Поездка предлагаемая и переговоры, ещё и не состоявшись даже, тогда более всего напрягли хозяйку, более всего напугали. От одной только мысли о них ей холодом стянуло нутро, и у неё затряслись мелкой дрожью руки. Никогда ранее она переговоров ни с кем не вела: покойник-муж к переговорам её не подпускал и близко…
Был и другой момент, что её озадачил подспудно, голову замутил, а именно – сама учёба.

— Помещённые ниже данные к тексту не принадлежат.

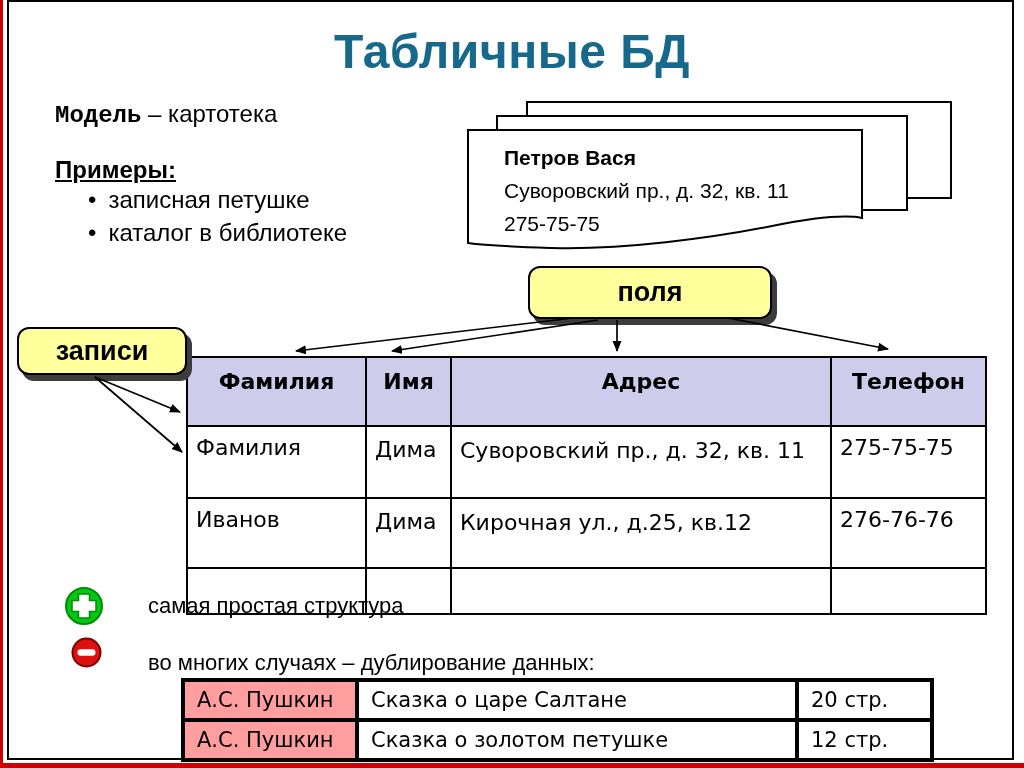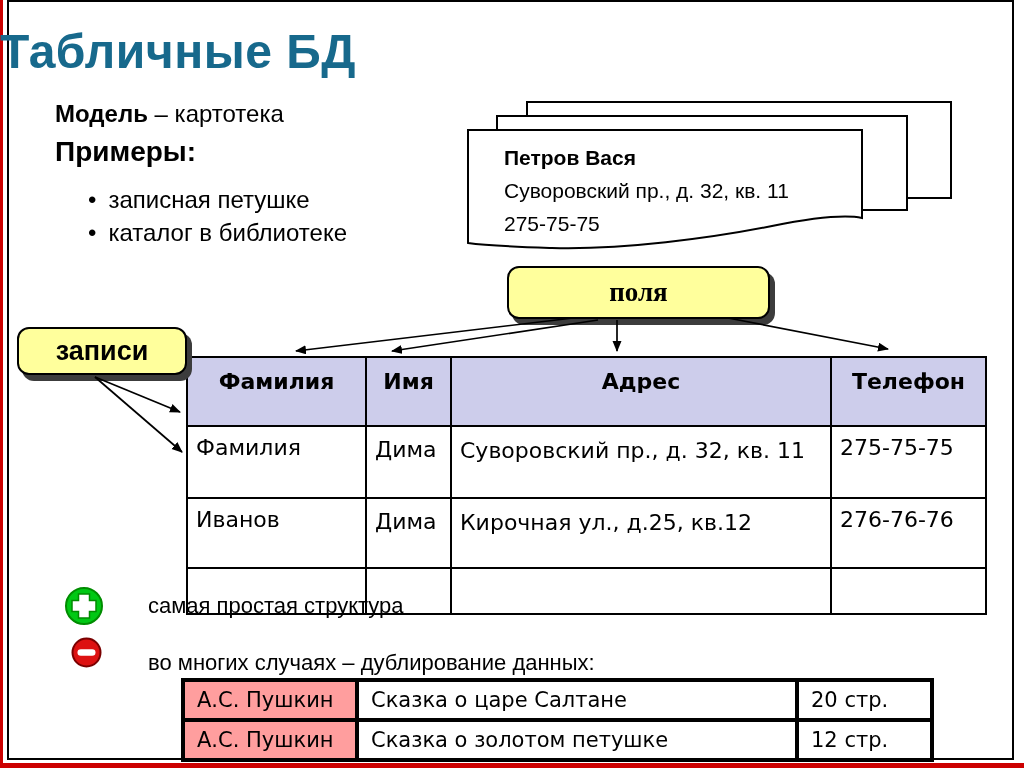"Табличные БД" .title { text-align: left -> center }
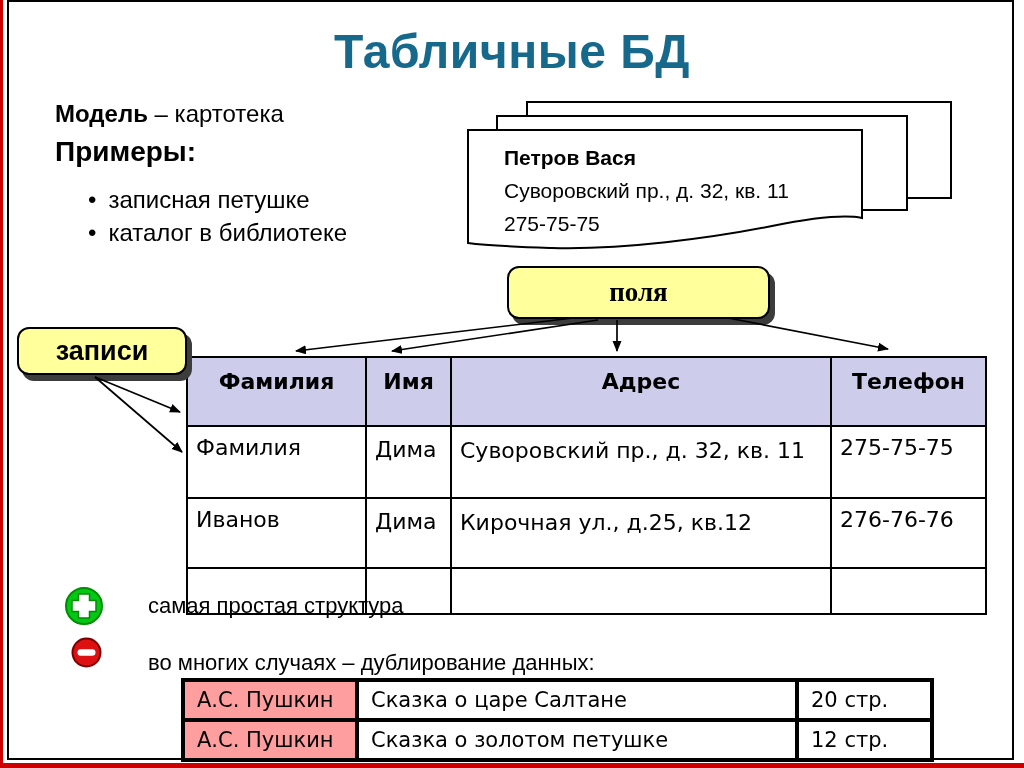"Модель" .model-line .b { font-family: none -> Liberation Mono, monospace }
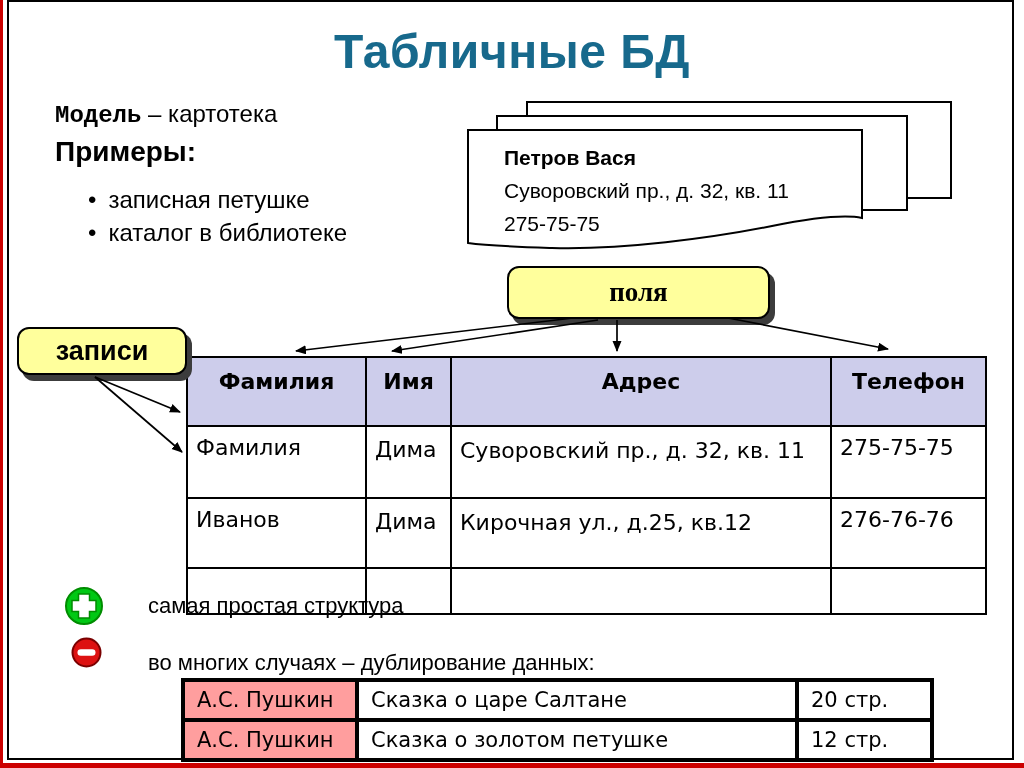"Примеры:" .examples-label { font-size: 28px -> 24px; text-decoration: none -> underline; top: 136px -> 156px }
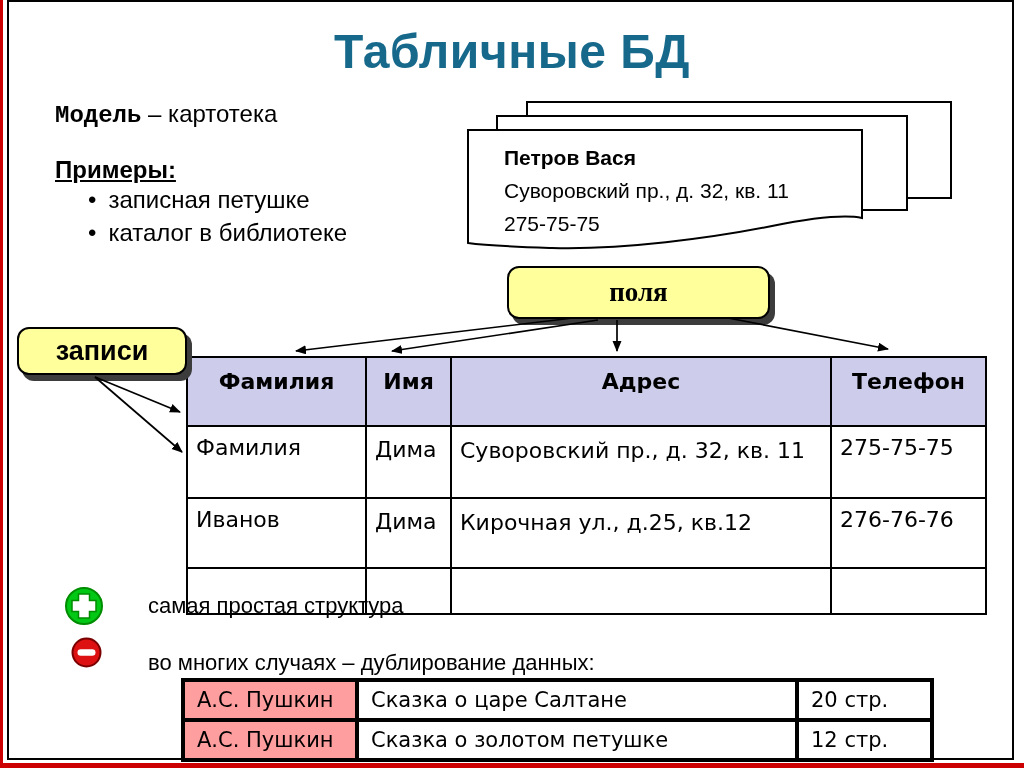"поля" .callout-fields { font-family: Liberation Serif, serif -> none; left: 507px -> 528px; width: 263px -> 244px }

Обучать детишек наукам разным она и не думала, не собиралась совсем, – оттого что было это ей, вдове беспомощной, при всём желании не под силу. Прокормить бы их, пятерых, как-нибудь, от болезней, холода уберечь, от напастей разных, – вот о чём она тогда ежедневно и ежечасно думала, о чём болели её голова и душа. Какие уж тут науки, какое образование! Она и старших сына и дочь почти совсем не учила; и на Тоню подросшую были у неё вполне определённые планы: к работе, к хозяйству домашнему побыстрей её приучить, переложить и на неё часть обязанностей, что выполняла по дому Зина.